É da nascente que dá o nome à canada que me apetece falar: a fonte da canteira. Que é fonte nós sabemos – afinal, da ferida aberta naquela fraga brota uma água fresquíssima onde enchíamos os cântaros para dessedentar os animais. Mas, porquê «canteira»?
Efabulando:
Se canteira é “pedreira donde se corta pedra para construções” (Dicionário de Moraes, fins do séc. XVIII), seria toda aquela zona uma enorme pedreira onde os fundadores da nossa terra se abasteceram para construir as suas moradas? As enormes pedras, erguidas como menires à entrada da eira, poderão ter saído dali e fazem jus ao nome…

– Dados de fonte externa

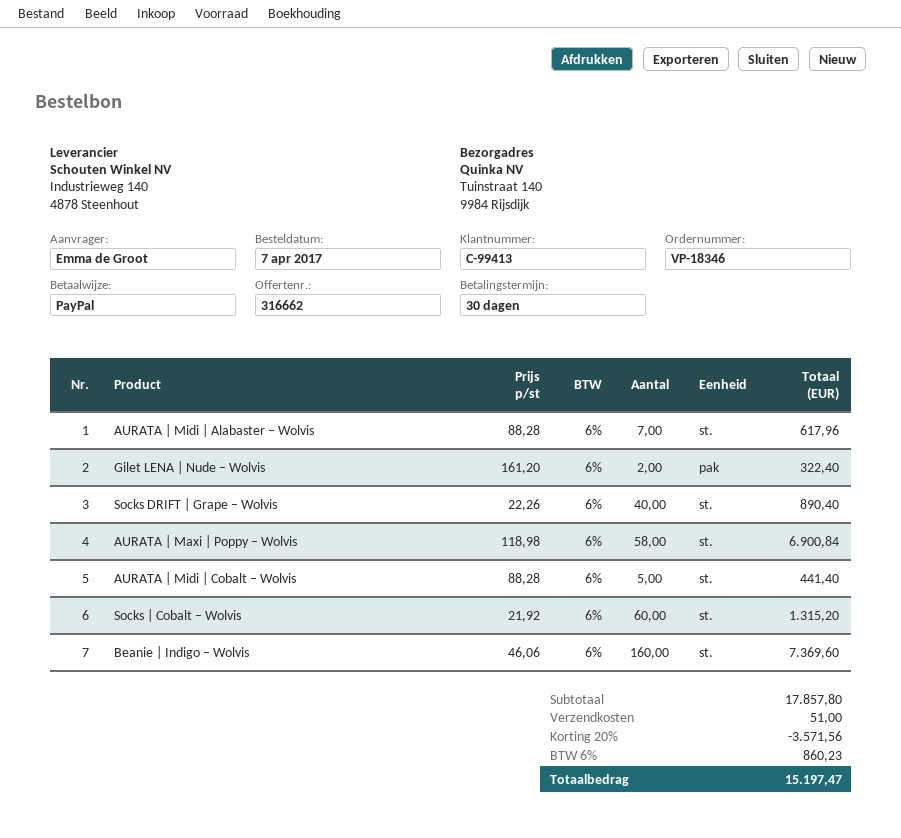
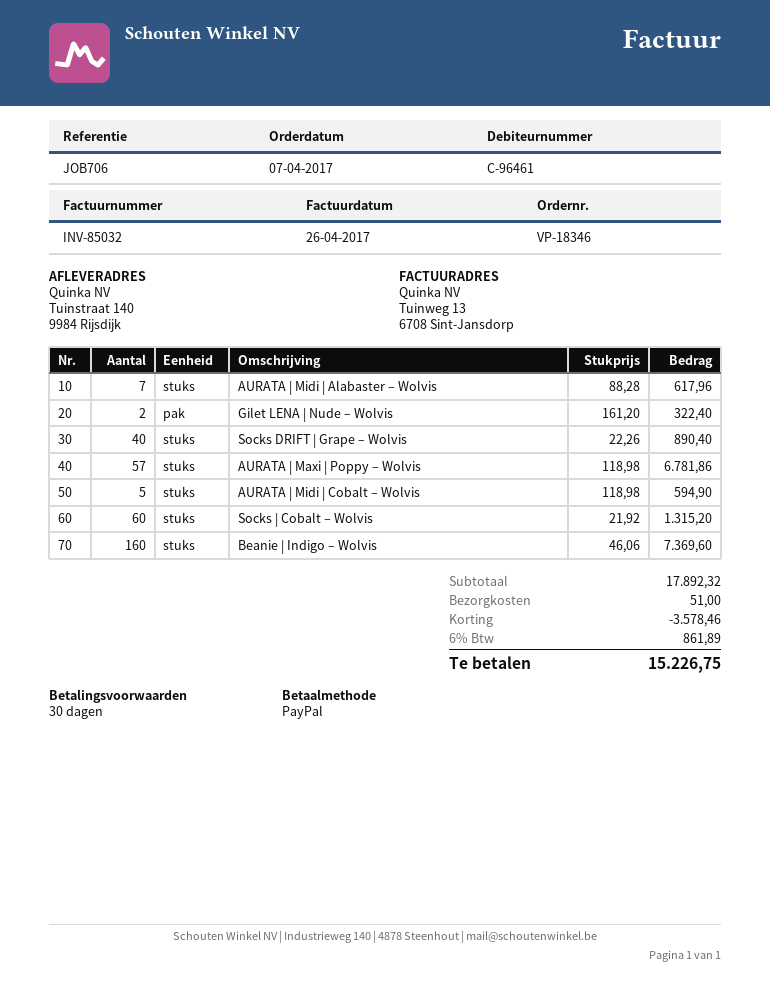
customer number: C-99413 -> C-96461
AURATA | Maxi | Poppy – Wolvis: 58 x 118.98 = 6900.84 -> 57 x 118.98 = 6781.86
AURATA | Midi | Cobalt – Wolvis: 5 x 88.28 = 441.40 -> 5 x 118.98 = 594.90
subtotal: 17857.80 -> 17892.32
discount: 3571.56 -> 3578.46
tax: 6% = 860.23 -> 6% = 861.89
total: 15197.47 -> 15226.75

E se canteira for “pedra que se põe nos cantos ou esquinas das paredes. Lapis angularis”, conforme ensina Bluteau (início do séc. XVIII)? Atendendo à primeira parte da entrada: terão saído daquele lugar as magníficas cantarias que formam os cunhais das nossas casas?
Prefiro ater-me à segunda parte do verbete de Bluteau: Lapis angularis –  pedra angular, a pedra que encerra a construção do arco e o sustenta . A pedra extraída do lugar da nascente é grande, destinada, por certo, a um edifício que o povo visse, comummente, como merecedor de desvelo maior: a igreja, único edifício que, na nossa terra, ostenta um arco, um belíssimo e amplo arco romano todo ele feito de cantaria.
Será que, quando olhamos para a pedra angular, sobre a qual se ergue o selo heráldico do bispo de Miranda a assegurar que a nossa paróquia lhe pertence, conseguimos identificar a proveniência de tão delicada cantaria?
O arco delimita a entrada no altar-mor, o espaço mais sagrado das igrejas, aquele onde se encontra Cristo consagrado; Cristo, a pedra que os construtores rejeitaram e se tornou pedra angular. Será da canteira a pedra que, na nossa igreja, simboliza Jesus?
Da fenda aberta na rocha brotou água.
No deserto, durante o êxodo do Egipto, foi ordenado a Moisés: Ferirás a rocha e dela sairá água, e o povo beberá. (Livro do Êxodo, 17, 6)
Que Moisés terá fendido as nossas fragas para que delas brotassem as águas? Que construtor terá decidido não rejeitar a rocha e a levou para o templo daquele que é fonte de vida?

Tudo quanto deixo escrito não passará de devaneio. Mas quis partilhá-lo convosco.